Segment Start: THE RECORDS

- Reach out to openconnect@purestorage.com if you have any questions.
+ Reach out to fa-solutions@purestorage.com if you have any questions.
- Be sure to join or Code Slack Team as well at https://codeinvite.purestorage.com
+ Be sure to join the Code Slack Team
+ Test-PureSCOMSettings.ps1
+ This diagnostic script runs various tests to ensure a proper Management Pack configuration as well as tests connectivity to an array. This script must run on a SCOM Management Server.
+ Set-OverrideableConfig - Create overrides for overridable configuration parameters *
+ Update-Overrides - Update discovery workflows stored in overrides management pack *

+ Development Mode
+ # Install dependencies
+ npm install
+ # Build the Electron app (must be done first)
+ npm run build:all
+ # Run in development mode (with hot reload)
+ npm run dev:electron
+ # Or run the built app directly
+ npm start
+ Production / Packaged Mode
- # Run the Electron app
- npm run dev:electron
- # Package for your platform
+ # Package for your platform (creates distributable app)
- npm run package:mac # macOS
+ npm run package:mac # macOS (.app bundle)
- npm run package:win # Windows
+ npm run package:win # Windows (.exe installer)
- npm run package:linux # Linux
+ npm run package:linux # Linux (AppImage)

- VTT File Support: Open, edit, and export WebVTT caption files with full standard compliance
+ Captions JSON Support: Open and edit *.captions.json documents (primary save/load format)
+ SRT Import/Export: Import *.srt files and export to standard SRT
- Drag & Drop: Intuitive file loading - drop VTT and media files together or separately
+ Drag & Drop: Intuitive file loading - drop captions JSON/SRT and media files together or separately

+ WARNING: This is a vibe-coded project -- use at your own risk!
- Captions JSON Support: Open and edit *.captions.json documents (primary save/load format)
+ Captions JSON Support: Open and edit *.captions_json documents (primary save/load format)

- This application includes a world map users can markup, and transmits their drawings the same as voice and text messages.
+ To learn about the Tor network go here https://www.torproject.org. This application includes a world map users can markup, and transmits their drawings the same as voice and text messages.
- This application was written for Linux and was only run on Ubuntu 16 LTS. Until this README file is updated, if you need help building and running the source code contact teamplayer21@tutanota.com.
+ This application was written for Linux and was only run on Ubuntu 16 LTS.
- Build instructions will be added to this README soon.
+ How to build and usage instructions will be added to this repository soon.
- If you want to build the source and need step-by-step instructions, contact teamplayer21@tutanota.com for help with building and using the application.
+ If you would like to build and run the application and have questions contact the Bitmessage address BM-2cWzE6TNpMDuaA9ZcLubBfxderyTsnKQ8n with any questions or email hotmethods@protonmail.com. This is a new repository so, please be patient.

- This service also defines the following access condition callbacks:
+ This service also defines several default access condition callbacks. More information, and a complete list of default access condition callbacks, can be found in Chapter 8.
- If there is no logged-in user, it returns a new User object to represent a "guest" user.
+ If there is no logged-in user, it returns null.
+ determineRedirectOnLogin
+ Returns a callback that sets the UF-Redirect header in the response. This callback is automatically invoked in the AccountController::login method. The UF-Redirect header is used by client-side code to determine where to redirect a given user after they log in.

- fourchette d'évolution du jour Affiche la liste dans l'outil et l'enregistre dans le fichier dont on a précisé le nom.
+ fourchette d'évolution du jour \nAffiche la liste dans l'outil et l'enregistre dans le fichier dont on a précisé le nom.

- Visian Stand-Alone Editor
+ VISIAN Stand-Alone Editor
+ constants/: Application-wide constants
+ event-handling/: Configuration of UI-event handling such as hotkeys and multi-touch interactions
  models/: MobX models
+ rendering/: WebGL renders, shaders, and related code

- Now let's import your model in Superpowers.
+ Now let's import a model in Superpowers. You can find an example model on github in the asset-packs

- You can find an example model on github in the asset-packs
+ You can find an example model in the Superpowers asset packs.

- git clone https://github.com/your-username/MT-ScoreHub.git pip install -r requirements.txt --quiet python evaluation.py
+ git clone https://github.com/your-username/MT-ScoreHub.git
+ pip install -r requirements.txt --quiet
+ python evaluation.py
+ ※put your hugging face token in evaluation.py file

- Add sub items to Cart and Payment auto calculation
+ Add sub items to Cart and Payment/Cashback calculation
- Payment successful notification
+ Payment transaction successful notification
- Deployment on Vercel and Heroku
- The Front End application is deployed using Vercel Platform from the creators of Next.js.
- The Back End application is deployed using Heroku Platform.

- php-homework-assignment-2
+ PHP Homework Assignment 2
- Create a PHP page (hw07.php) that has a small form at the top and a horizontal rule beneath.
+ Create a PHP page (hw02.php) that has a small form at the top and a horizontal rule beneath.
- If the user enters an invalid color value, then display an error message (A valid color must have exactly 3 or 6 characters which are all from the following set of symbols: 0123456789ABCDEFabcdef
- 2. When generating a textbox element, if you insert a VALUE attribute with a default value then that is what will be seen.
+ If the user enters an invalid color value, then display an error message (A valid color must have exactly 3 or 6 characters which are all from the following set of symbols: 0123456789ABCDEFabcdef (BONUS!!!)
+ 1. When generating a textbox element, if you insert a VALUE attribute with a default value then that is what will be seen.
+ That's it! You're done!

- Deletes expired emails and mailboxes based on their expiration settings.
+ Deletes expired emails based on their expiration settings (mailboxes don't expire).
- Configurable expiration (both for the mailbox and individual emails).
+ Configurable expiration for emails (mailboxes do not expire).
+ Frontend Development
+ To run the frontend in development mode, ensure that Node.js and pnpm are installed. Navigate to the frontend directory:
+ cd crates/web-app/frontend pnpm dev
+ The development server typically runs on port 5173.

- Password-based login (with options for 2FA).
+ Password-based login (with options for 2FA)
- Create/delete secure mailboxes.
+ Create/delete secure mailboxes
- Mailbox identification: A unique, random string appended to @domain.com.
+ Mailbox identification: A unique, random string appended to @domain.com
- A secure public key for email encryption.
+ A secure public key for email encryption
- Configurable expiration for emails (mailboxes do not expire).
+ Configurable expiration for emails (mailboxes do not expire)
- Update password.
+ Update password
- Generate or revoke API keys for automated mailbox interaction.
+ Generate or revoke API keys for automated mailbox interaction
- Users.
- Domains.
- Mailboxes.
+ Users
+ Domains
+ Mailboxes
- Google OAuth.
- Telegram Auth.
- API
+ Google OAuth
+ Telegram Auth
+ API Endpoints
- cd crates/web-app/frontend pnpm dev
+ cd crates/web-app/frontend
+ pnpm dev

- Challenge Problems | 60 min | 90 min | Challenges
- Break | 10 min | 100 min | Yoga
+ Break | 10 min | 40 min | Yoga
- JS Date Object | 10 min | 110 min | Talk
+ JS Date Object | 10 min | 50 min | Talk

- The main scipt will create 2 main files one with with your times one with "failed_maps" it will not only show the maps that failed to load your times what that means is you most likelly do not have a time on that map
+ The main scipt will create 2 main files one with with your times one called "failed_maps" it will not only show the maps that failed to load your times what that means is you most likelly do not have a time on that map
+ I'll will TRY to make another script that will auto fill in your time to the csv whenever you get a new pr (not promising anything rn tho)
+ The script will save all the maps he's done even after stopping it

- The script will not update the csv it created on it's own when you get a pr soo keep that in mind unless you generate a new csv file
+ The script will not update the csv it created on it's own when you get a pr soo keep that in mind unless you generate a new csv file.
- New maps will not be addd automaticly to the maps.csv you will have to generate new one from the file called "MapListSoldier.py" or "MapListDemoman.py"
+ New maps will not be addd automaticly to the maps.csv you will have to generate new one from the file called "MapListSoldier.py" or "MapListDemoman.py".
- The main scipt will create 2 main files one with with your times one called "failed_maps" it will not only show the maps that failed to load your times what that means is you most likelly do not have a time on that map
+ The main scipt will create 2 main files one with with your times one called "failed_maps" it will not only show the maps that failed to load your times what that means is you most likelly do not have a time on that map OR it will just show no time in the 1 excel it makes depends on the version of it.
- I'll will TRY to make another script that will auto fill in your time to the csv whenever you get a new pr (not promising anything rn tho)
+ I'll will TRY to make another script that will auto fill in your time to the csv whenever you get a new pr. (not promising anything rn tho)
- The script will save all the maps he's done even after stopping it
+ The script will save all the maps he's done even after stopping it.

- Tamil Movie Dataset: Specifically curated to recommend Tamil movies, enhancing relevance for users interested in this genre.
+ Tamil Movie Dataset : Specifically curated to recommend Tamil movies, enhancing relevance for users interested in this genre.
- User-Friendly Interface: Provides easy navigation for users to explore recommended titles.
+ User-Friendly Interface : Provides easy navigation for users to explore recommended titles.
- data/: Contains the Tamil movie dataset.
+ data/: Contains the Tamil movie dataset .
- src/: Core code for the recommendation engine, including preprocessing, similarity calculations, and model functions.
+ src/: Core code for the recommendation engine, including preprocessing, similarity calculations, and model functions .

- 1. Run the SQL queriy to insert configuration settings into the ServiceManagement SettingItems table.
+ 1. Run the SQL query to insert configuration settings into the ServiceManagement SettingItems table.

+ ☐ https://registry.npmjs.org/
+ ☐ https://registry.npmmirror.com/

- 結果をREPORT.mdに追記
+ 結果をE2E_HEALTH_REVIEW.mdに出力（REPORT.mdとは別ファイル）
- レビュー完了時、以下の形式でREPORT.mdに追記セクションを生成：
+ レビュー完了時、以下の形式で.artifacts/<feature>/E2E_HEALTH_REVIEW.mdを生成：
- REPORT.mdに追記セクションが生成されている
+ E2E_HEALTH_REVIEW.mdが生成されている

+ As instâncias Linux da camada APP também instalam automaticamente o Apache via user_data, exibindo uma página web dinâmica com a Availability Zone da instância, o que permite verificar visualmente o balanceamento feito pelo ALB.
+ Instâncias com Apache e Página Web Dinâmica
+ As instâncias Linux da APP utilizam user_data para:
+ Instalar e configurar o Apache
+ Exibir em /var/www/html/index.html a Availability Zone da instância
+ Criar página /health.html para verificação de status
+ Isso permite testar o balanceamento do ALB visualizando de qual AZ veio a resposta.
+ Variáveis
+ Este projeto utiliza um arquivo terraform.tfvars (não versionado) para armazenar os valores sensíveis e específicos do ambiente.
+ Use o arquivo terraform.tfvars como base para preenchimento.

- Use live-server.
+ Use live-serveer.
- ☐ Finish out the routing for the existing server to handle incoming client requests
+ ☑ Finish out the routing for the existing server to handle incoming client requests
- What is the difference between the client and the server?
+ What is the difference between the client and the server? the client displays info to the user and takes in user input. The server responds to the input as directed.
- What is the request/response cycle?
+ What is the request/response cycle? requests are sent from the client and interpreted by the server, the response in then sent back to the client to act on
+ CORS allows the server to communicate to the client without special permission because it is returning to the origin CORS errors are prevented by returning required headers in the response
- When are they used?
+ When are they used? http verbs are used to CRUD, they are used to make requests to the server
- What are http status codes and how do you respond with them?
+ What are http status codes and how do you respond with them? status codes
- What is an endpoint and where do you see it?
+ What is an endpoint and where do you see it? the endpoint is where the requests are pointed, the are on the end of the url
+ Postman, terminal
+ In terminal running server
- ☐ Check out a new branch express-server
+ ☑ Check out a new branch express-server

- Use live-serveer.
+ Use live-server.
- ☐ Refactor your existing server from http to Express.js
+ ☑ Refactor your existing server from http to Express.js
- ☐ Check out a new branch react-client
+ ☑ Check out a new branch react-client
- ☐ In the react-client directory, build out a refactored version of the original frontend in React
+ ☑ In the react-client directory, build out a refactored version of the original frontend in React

Segment End: THE RECORDS

_PROBLEM REQUIREMENTS_.
Starting at the line above that contains "- Now let's import your model in Superpowers.", repeat each line exactly up to and including the line that contains "and Payment/Cashback calculation", and stop there.

_WRITTEN SOLUTION_.
- Now let's import your model in Superpowers.
+ Now let's import a model in Superpowers. You can find an example model on github in the asset-packs

- You can find an example model on github in the asset-packs
+ You can find an example model in the Superpowers asset packs.

- git clone https://github.com/your-username/MT-ScoreHub.git pip install -r requirements.txt --quiet python evaluation.py
+ git clone https://github.com/your-username/MT-ScoreHub.git
+ pip install -r requirements.txt --quiet
+ python evaluation.py
+ ※put your hugging face token in evaluation.py file

- Add sub items to Cart and Payment auto calculation
+ Add sub items to Cart and Payment/Cashback calculation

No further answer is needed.